*** STORED DATA ***

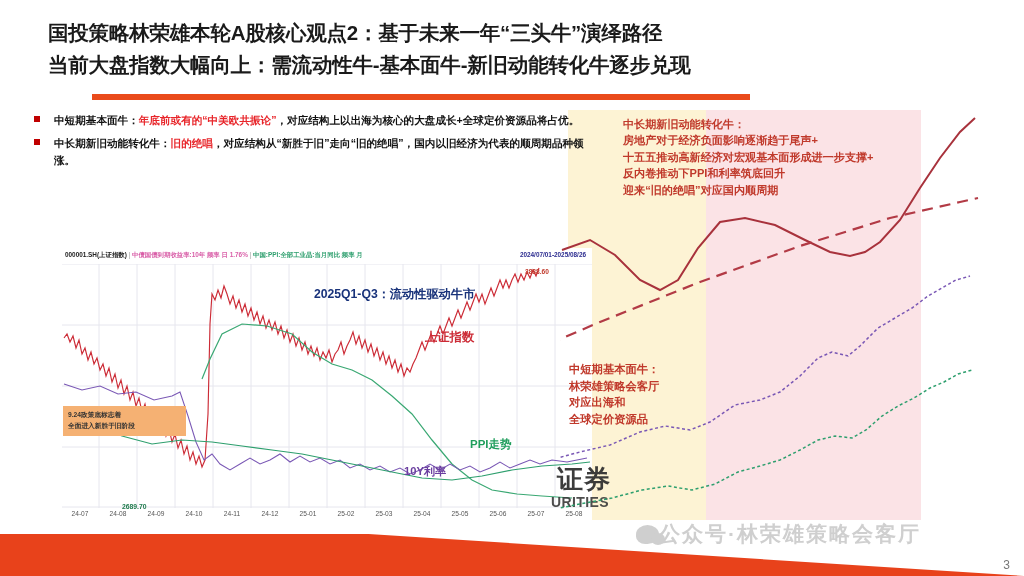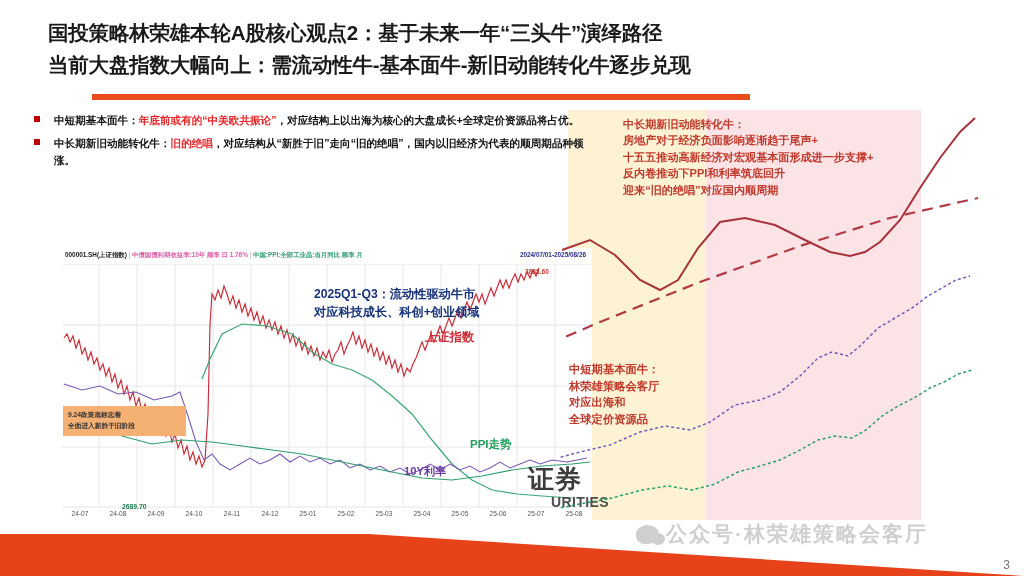--- a/index.html
+++ b/index.html
@@ -285,7 +285,6 @@
 
 <div id="lbl-q1q3">
   <div>2025Q1-Q3：流动性驱动牛市</div>
-  <div>对应科技成长、科创+创业领域</div>
 </div>
 <div id="lbl-szindex">上证指数</div>
 <div id="lbl-ppi">PPI走势</div>

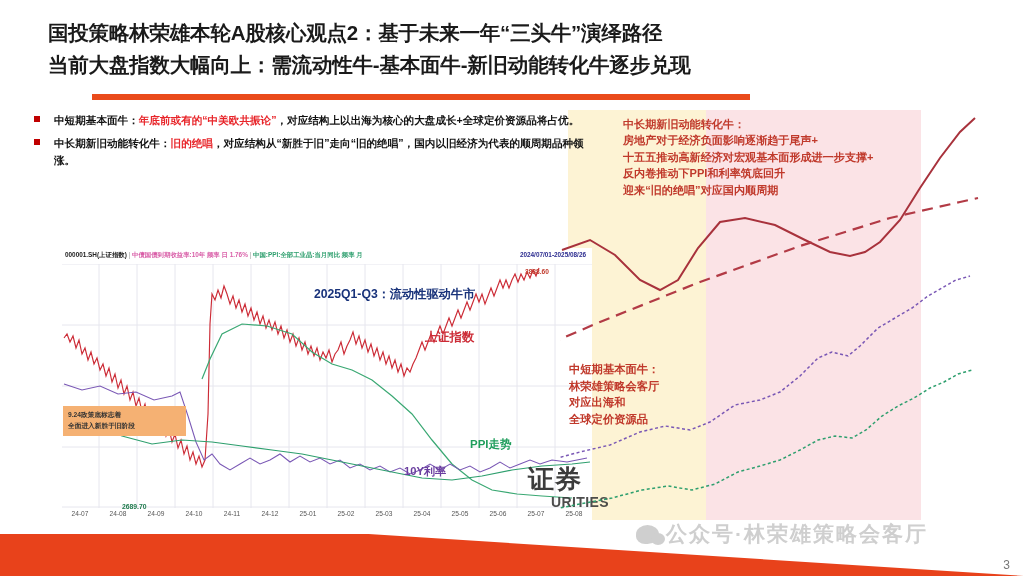--- a/index.html
+++ b/index.html
@@ -123,7 +123,7 @@
   }
   
   #wm-chart {
-    position:absolute; left:528px; top:462px;
+    position:absolute; left:557px; top:462px;
     font-size:26px; font-weight:bold; color:#2c2c2c;
     letter-spacing:1px; white-space:nowrap; opacity:0.92;text-align:center;
   }

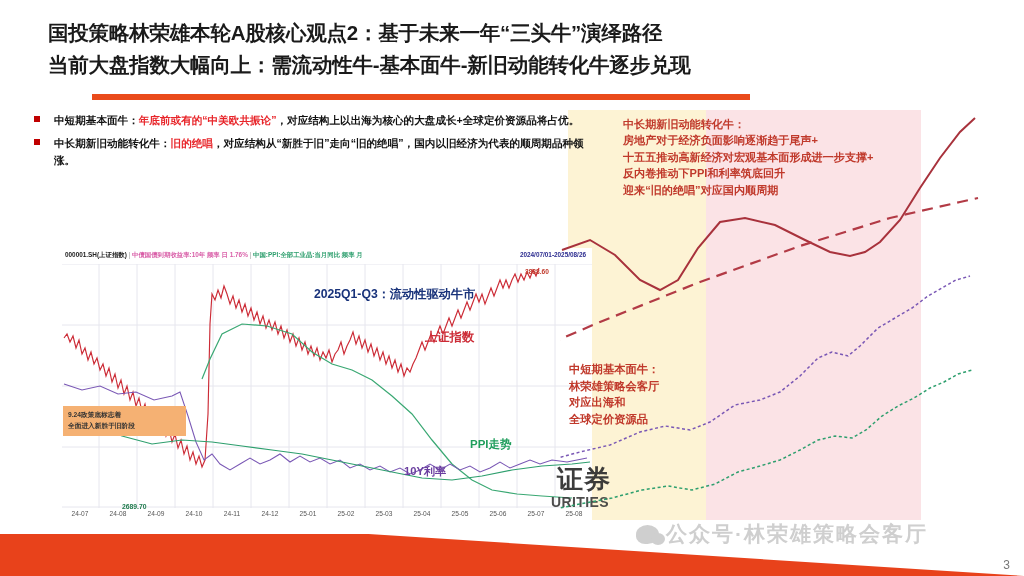--- a/index.html
+++ b/index.html
@@ -157,7 +157,7 @@
     position:absolute; left:636px; top:520px; z-index:6;
     font-size:21px; font-weight:bold; color:#cfcfcf;
     letter-spacing:2px; white-space:nowrap;
-    display:flex; align-items:center; gap:7px;
+    display:flex; align-items:center; 
   }
   #wm-bottom .wx {
     display:inline-block; width:23px; height:19px; border-radius:50% 50% 50% 40%;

*** End of STORED DATA ***

WORK TASK:
Reproduce nothing but the lines running from the line with "<div>2025Q1-Q3：流动性驱动牛市</div>" through the end of the records, keeping both end lines and dropping the pictures.

SOLUTION TO THIS TASK:
   <div>2025Q1-Q3：流动性驱动牛市</div>
-  <div>对应科技成长、科创+创业领域</div>
 </div>
 <div id="lbl-szindex">上证指数</div>
 <div id="lbl-ppi">PPI走势</div>

--- a/index.html
+++ b/index.html
@@ -123,7 +123,7 @@
   }
   
   #wm-chart {
-    position:absolute; left:528px; top:462px;
+    position:absolute; left:557px; top:462px;
     font-size:26px; font-weight:bold; color:#2c2c2c;
     letter-spacing:1px; white-space:nowrap; opacity:0.92;text-align:center;
   }

--- a/index.html
+++ b/index.html
@@ -157,7 +157,7 @@
     position:absolute; left:636px; top:520px; z-index:6;
     font-size:21px; font-weight:bold; color:#cfcfcf;
     letter-spacing:2px; white-space:nowrap;
-    display:flex; align-items:center; gap:7px;
+    display:flex; align-items:center; 
   }
   #wm-bottom .wx {
     display:inline-block; width:23px; height:19px; border-radius:50% 50% 50% 40%;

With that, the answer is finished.